- **AIM OF THE EXERCISE**
Show each line of the data below that has the string "span" in it.

━━━ DATASET ENTRIES

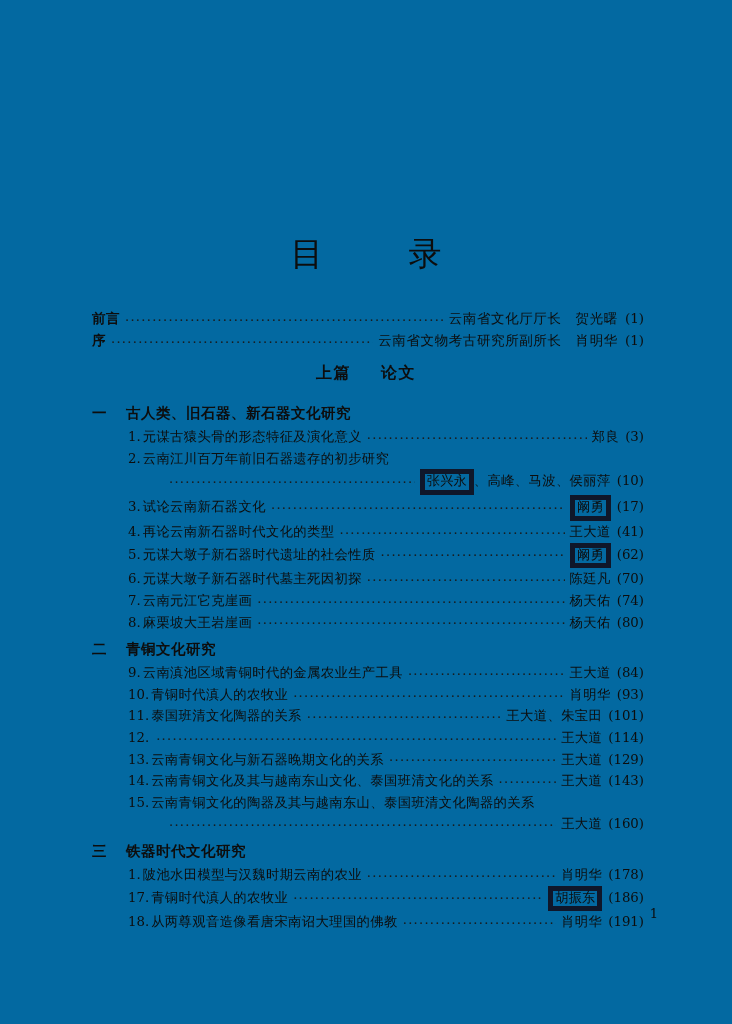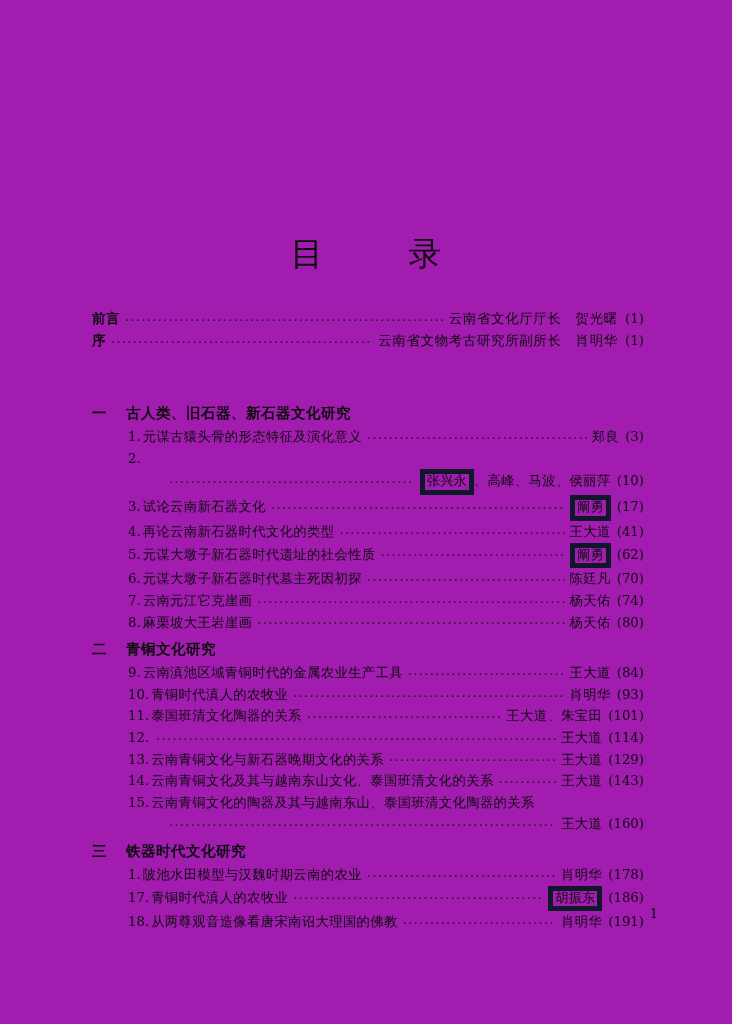--- a/index.html
+++ b/index.html
@@ -11,7 +11,7 @@
     position: relative;
     width: 732px;
     height: 1024px;
-    background: #a21caf;
+    background: #0369a1;
     font-family: "DejaVu Serif", "Liberation Serif", serif;
     color: #0d0d0d;
     overflow: hidden;

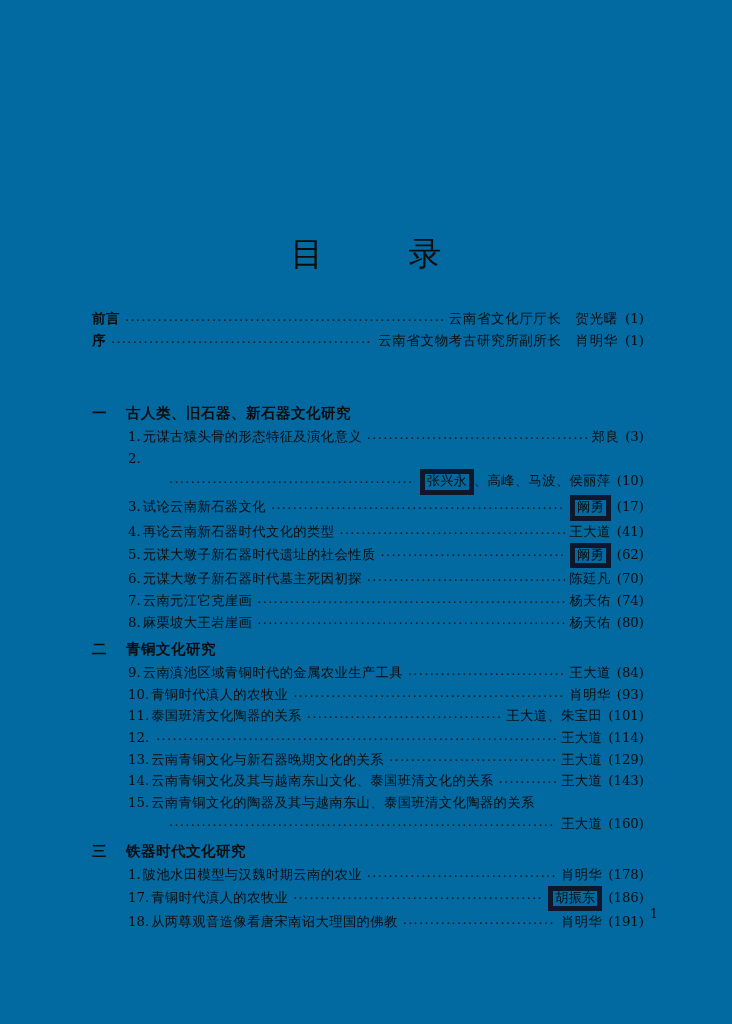--- a/index.html
+++ b/index.html
@@ -197,6 +197,9 @@
     </div>
   </div>
 
+  <div class="part-heading">
+    <span>上篇</span><span class="gap"></span><span>论文</span>
+  </div>
 
   <div class="toc">
       <div class="section-head">

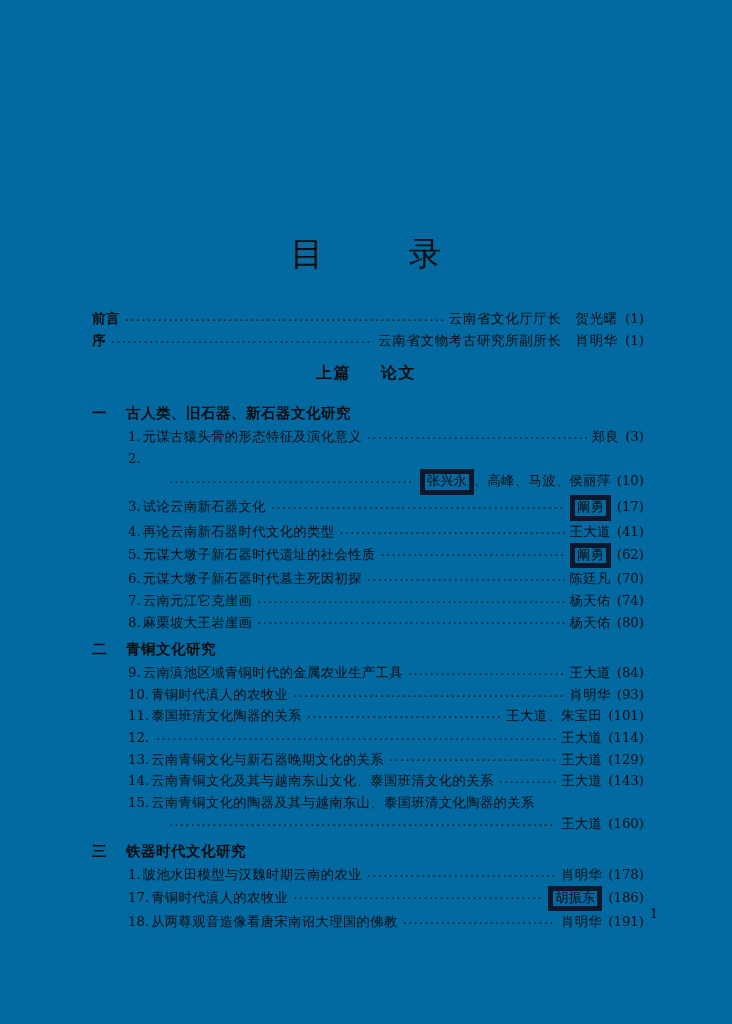--- a/index.html
+++ b/index.html
@@ -215,6 +215,7 @@
       </div>
       <div class="entry title-only">
         <span class="e-num">2.</span>
+        <span class="e-title">云南江川百万年前旧石器遗存的初步研究</span>
       </div>
       <div class="entry wrap-line">
         <span class="leader"></span>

━━━━━━

- **OUTPUT FOR THIS TASK**
+    <span>上篇</span><span class="gap"></span><span>论文</span>
         <span class="e-num">2.</span>
+        <span class="e-title">云南江川百万年前旧石器遗存的初步研究</span>
         <span class="leader"></span>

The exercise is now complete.